ELIMINATING MOSQUITO BREEDING SITES AND PROTECTING AGAINST BITES

For Immediate Release

December 15, 2015; 3:10pm

DPHSS Release No. 2015-093

Eliminating Mosquito Breeding Sites and Protecting Against Bites

The Department of Public Health and Social Services (DPHSS) is encouraging the public to inspect their premises around their homes and businesses for standing water where mosquitoes may breed.    Mosquitoes can transmit various diseases, such as Dengue Fever, malaria, and Chikungunya, and while Guam is free of these mosquito-borne diseases, there is always a concern that a person with the disease, or an infected mosquito, may be introduced into our island.  One measure we can all take to prevent this from happening is to remove their breeding sites, particularly for the Aedes mosquitoes, which transmit Dengue Fever.  Aedes lay their eggs in water-filled containers.

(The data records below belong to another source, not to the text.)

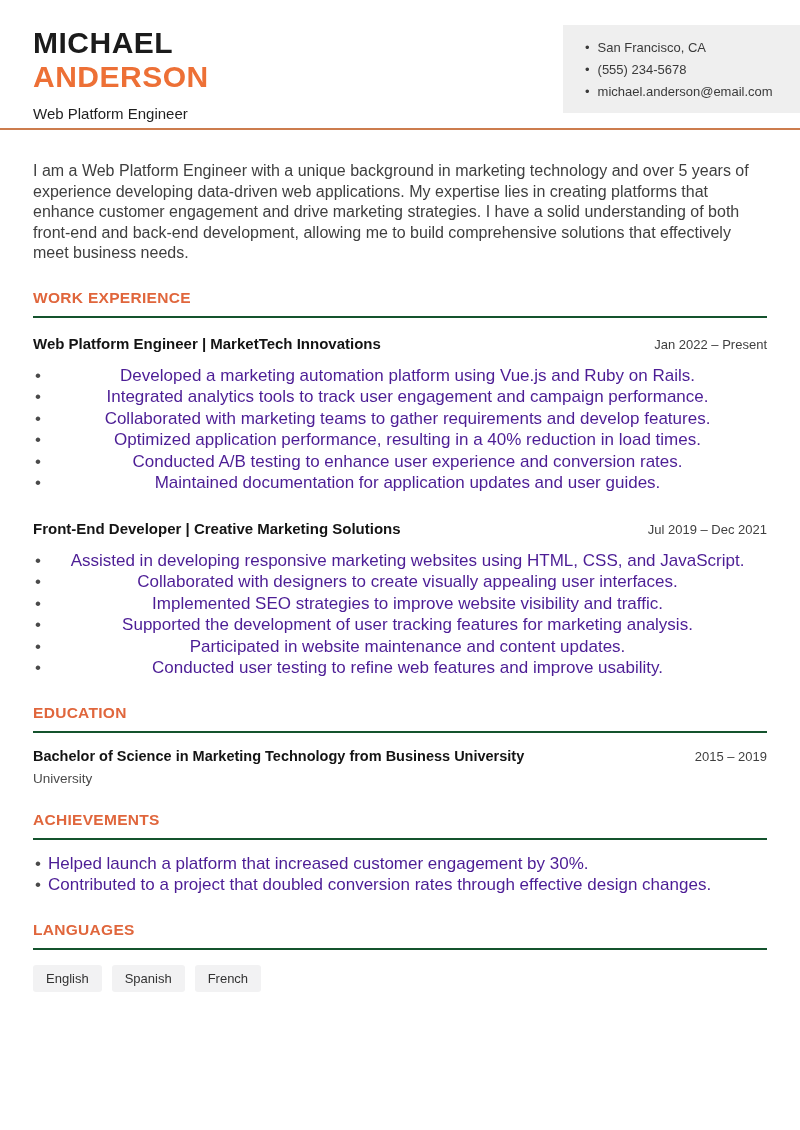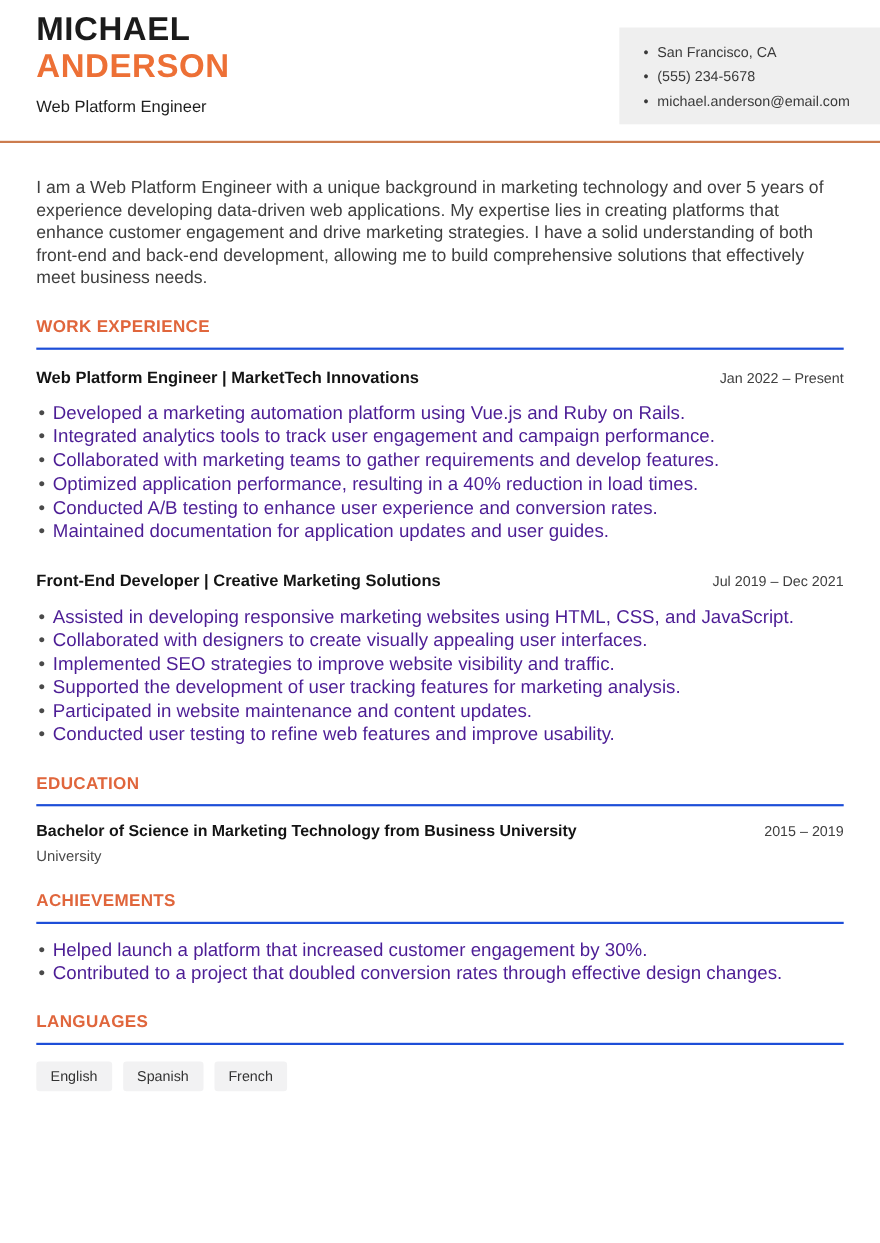"MICHAEL" .name-block { padding: 10px 0 0 33px -> 26px 0 0 33px }
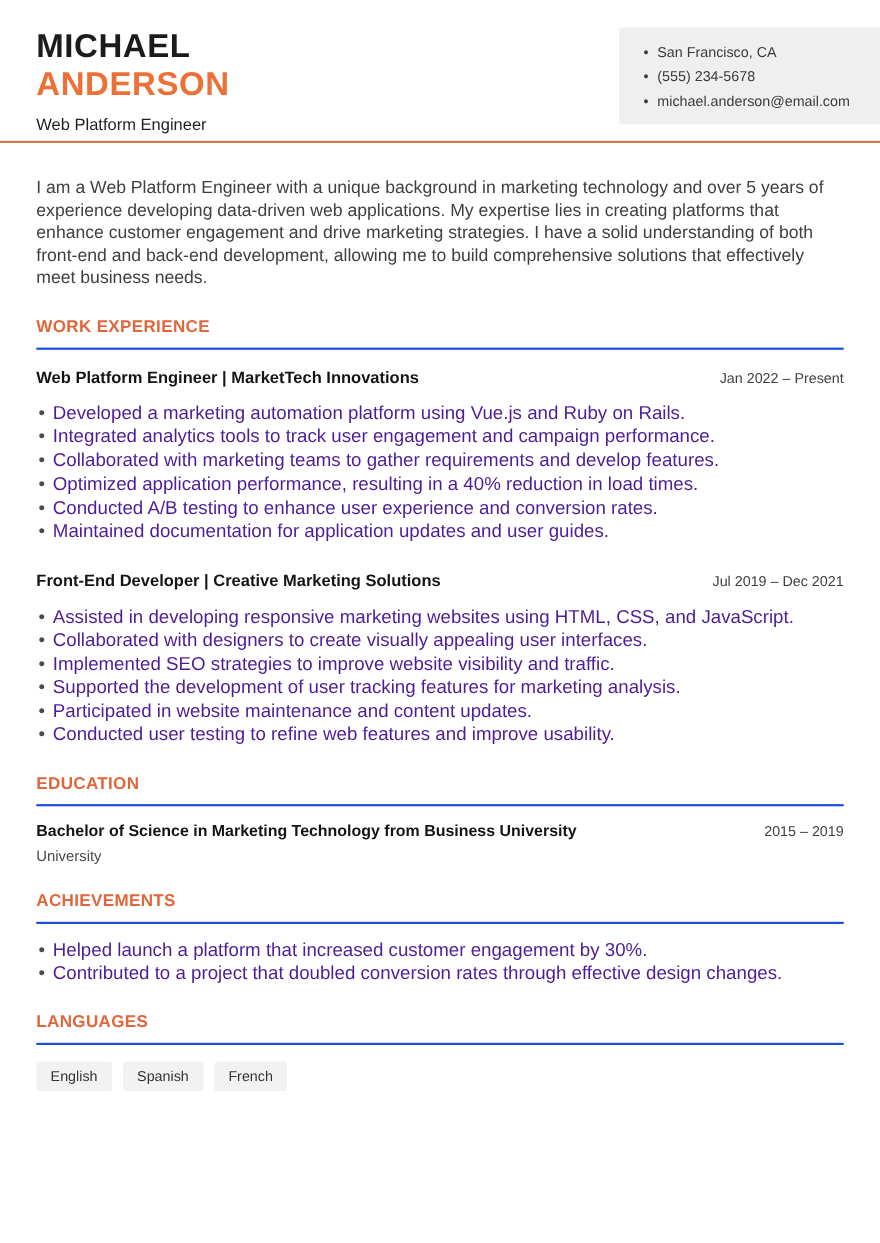"WORK EXPERIENCE" .sec-title { border-bottom: 2px solid #1d4ed8 -> 2px solid #14532d }
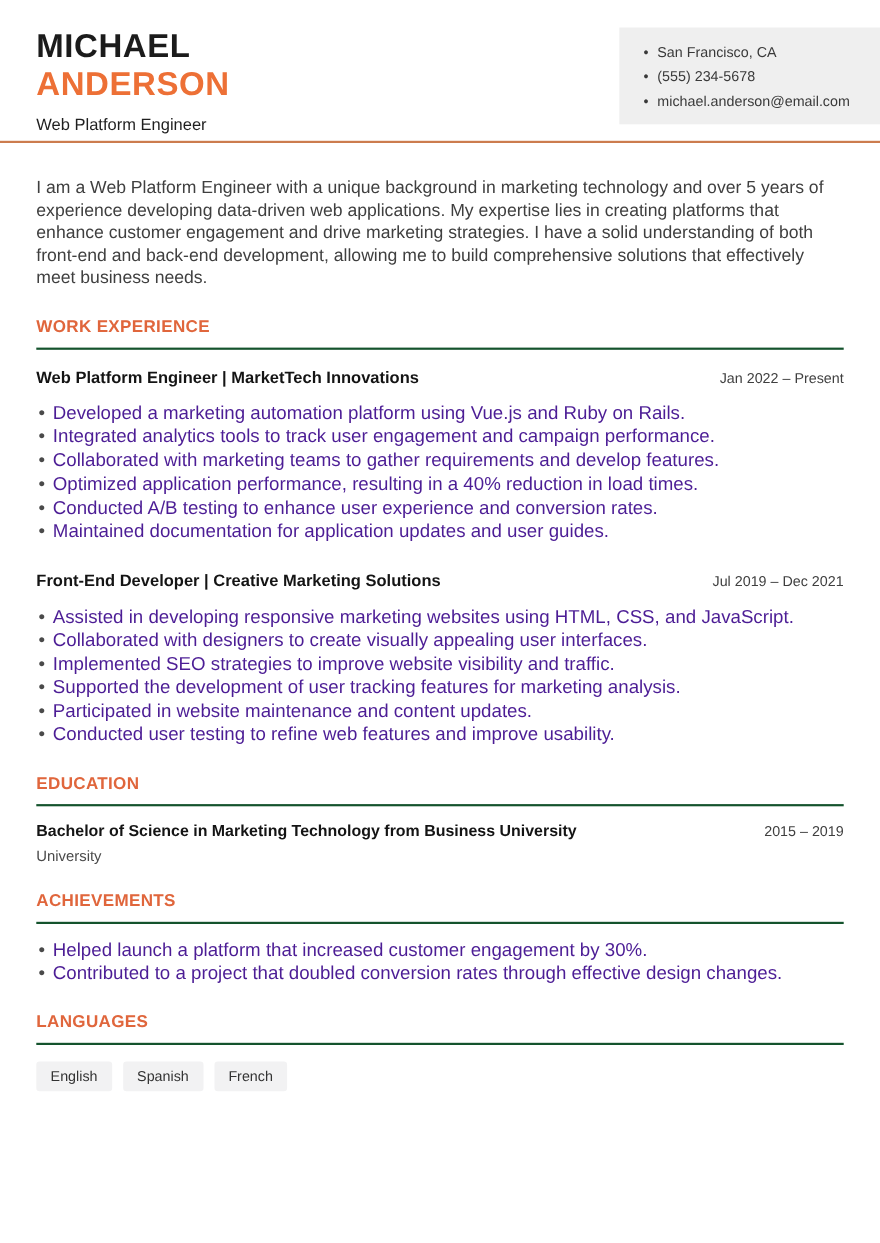"Web Platform Engineer | MarketTech" .job { text-align: none -> center }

  The public is strongly recommended to prevent mosquito breeding sites by:

  • Cleaning up all debris, especially those that can hold water;
  • Disposing loose tires;
  • Cleaning pet water dishes regularly;
  • Cleaning, emptying, and properly screening or covering containers used to store water;
  • Clearing roof gutters of debris;
  • Properly disposing all bottles, cans, buckets, and other containers that can collect water;
  • Plugging tree holes;
  • Repairing leaky outdoor faucets so as not to create standing water; and
  • Changing the water frequently in flower vases and other containers that routinely contain water.

The public is also advised to wear light-colored, loose fitting clothing during outdoor activities as mosquitoes are attracted to dark colors.  When practical, wear long-sleeves and pants when going outdoors.  Proper application of mosquito repellents that contain 20% to 30% DEET as the active ingredient on exposed skin and clothing decreases the risk of being bitten by mosquitoes.